A ground handler on the tarmac ahead waited for her, and as the tanker approached he motioned with one bat, signalling her to turn. She turned the giant aircraft round and moved it forwards slowly into its assigned position, until the handler made the ‘stop’ sign, and finally signalled to cut the engines.
‘Been a good mission, ma’am,’ her copilot remarked as the whine of the turbofans faded.
‘Yeah – we did a good job,’ Clare muttered, as they ran through the post-flight checklist, returning various switches and controls to the proper settings.
For a moment, she almost believed it. It had been a good mission; they had carried it out faultlessly, the spaceplane had gone on its way without a hitch, and they were back where they should be, when they should be.
A good mission. Only …
Clare felt that soft, grey feeling inside that only those who have tasted success and achievement can know, the little voice inside you that tells you that you aren’t being stretched, that you aren’t learning anything, that you’re sinking into routine. In a few short years you’ll just be looking on it as a job, a means to make money, you’ll never be back up there again, up there where you wanted to be, where—
‘Ma’am?’ The copilot was looking at her.
Clare looked back, blankly.
‘It’s the duty controller on ground control. He wants to speak to you.’

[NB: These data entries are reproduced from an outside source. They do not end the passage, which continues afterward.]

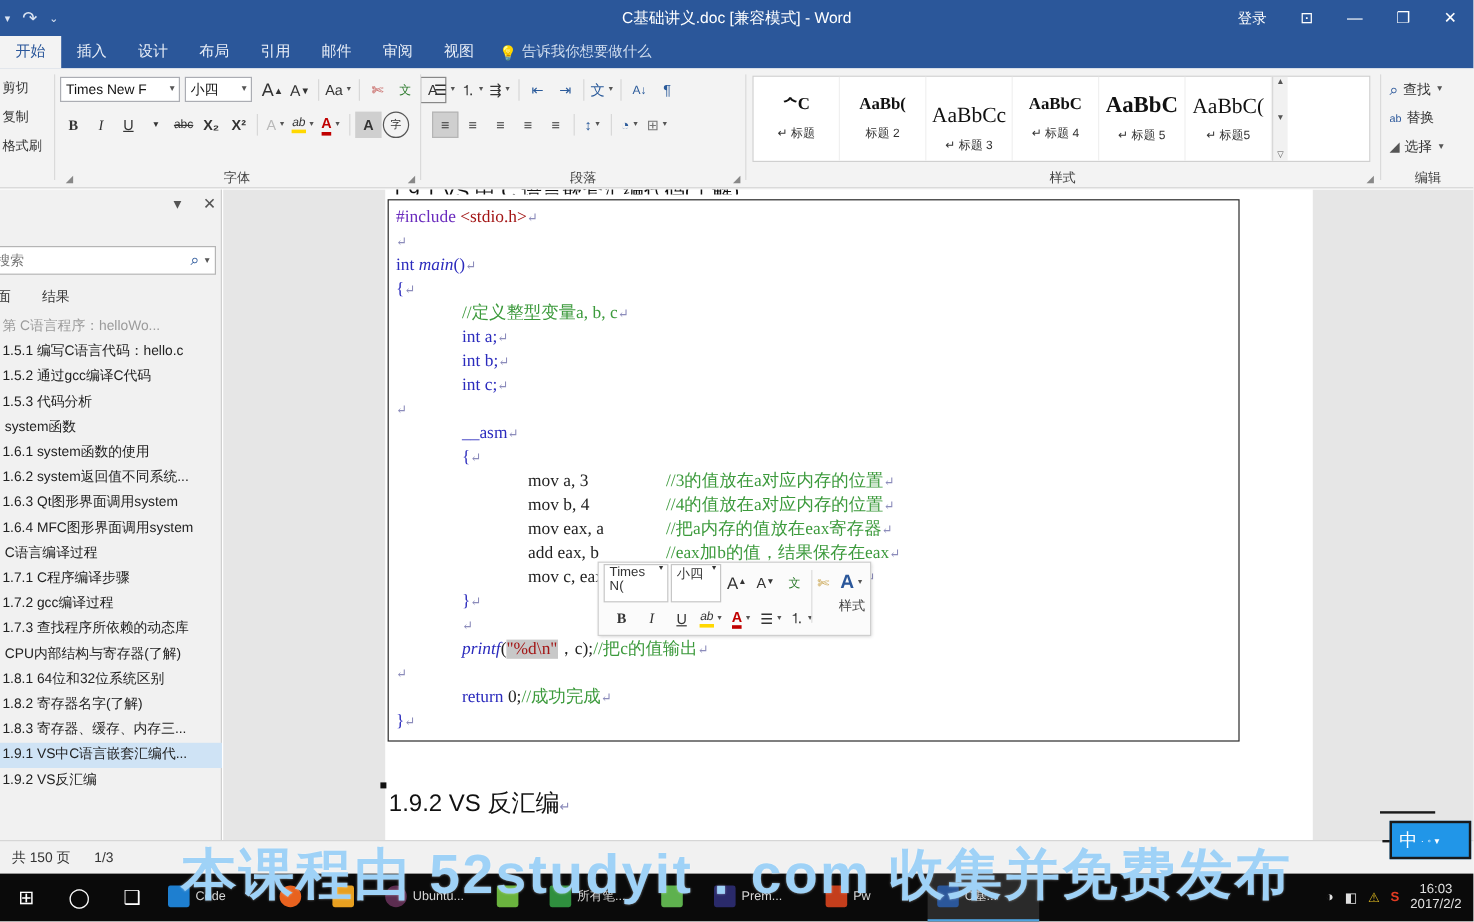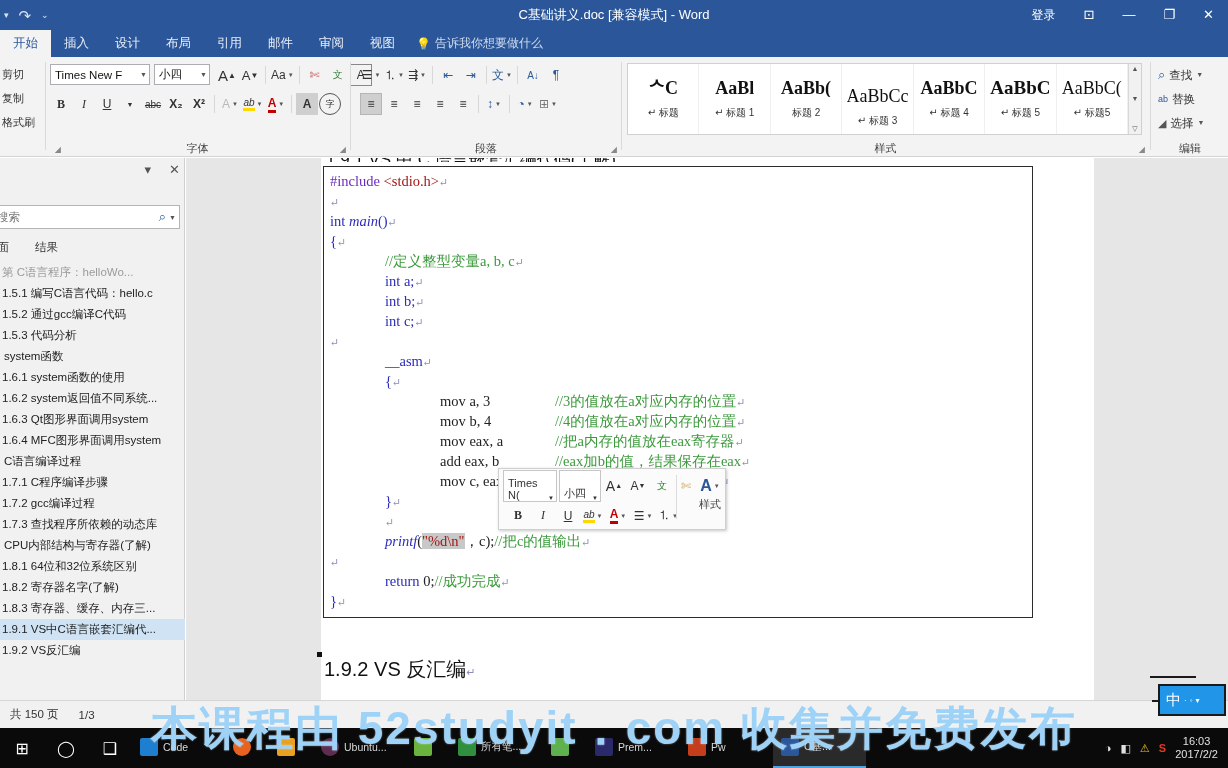--- a/index.html
+++ b/index.html
@@ -83,7 +83,7 @@
     align-items:center; justify-content:center; cursor:pointer;
     border-right:1px solid #f0f0f0;
   }
-  .style-cell .samp { font-family:"Liberation Serif", serif; font-size:18px; color:#111; line-height:1; white-space:nowrap; overflow:hidden; }
+  .style-cell .samp { font-family:"Liberation Serif", serif; font-size:14px; color:#111; line-height:1; white-space:nowrap; overflow:hidden; }
   .style-cell .nm { font-size:10px; color:#333; margin-top:9px; white-space:nowrap;}
   .gal-scroll { width:13px; height:70px; background:#f1f1f1; border-left:1px solid #d8d8d8;
     display:flex; flex-direction:column; justify-content:space-between; align-items:center; padding:1px 0;}

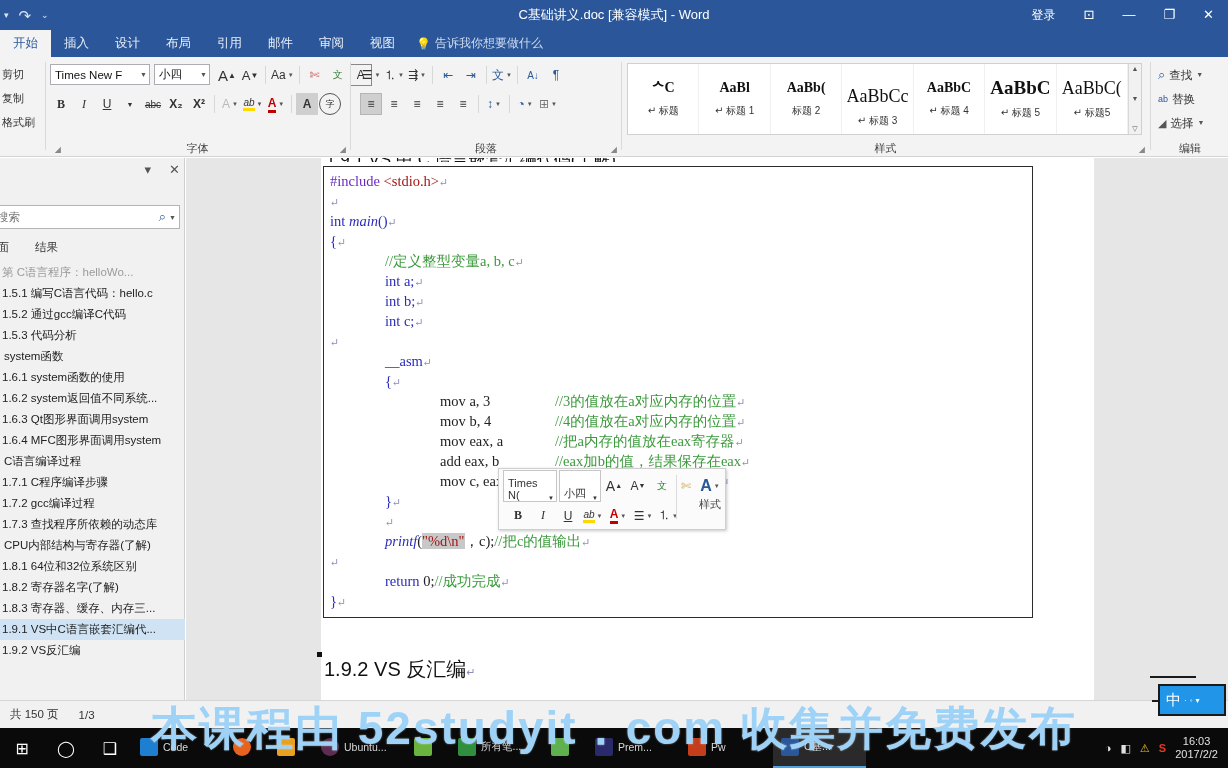--- a/index.html
+++ b/index.html
@@ -376,10 +376,6 @@
       <div class="style-cell">
         <div class="samp" style="font-weight:bold;">ᄉC</div>
         <div class="nm">↵ 标题</div>
-      </div>
-      <div class="style-cell">
-        <div class="samp" style="font-weight:bold;">AaBl</div>
-        <div class="nm">↵ 标题 1</div>
       </div>
       <div class="style-cell">
         <div class="samp" style="font-weight:bold;">AaBb(</div>

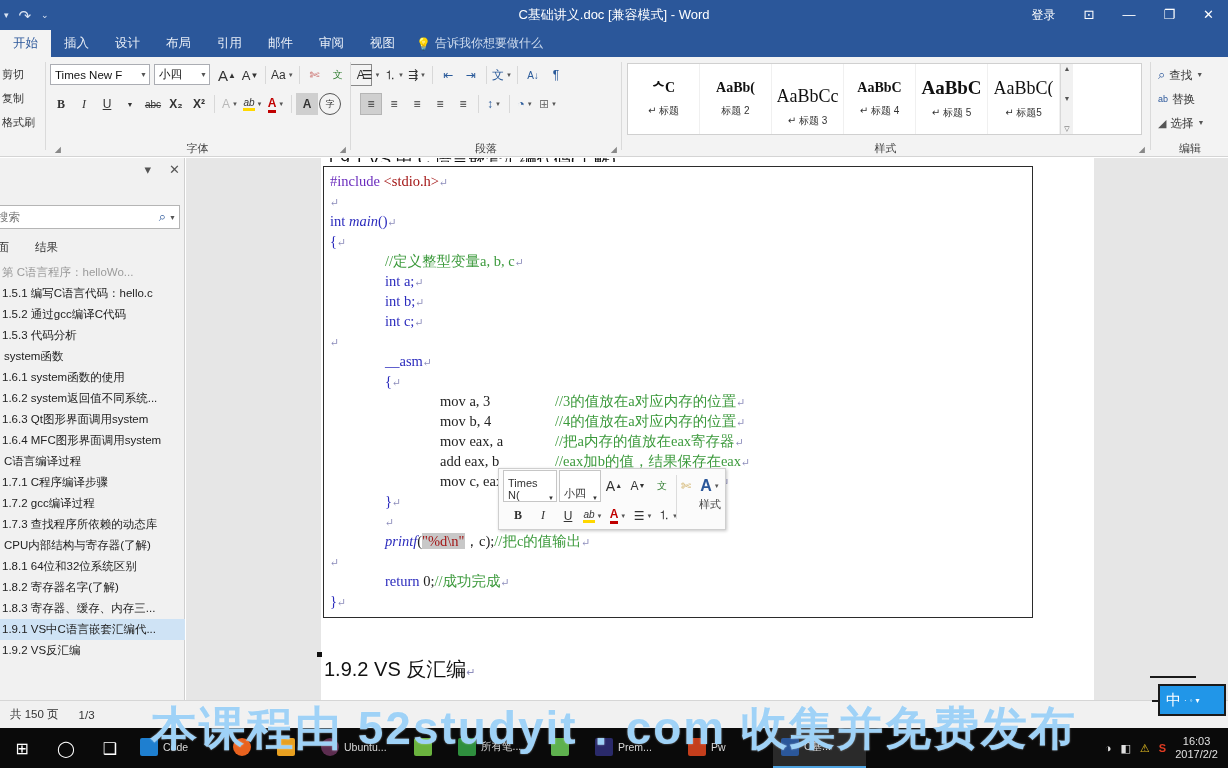--- a/index.html
+++ b/index.html
@@ -164,7 +164,7 @@
     padding:3px 4px;
   }
   .minibar .row { height:27px; }
-  .mini-combo { border:1px solid #c6c6c6; background:#fff; height:32px; display:flex; align-items:flex-end;
+  .mini-combo { border:1px solid #c6c6c6; background:#fff; height:32px; display:flex; align-items:flex-start;
       padding:0 2px 0 4px; font-size:11px; color:#333; }
   .mini-combo .car { margin-left:auto; font-size:6px; padding-left:3px;}
   .mini-sep { width:1px; height:44px; background:#dcdcdc; position:absolute; right:48px; top:6px;}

Clare pressed the transmit. ‘This is Captain Foster.’
‘Duty Controller here. I have a message for you from the group commander. You’ve been assigned to Deep Space Transportation with immediate effect. You’re to report to the training centre at zero nine hundred hours tomorrow for a mission briefing. That’s it.’
‘Roger that, sir. Out,’ Clare responded, and pushed her seat back. A half-smile played on her face.
Perhaps today was going to be a better day, after all.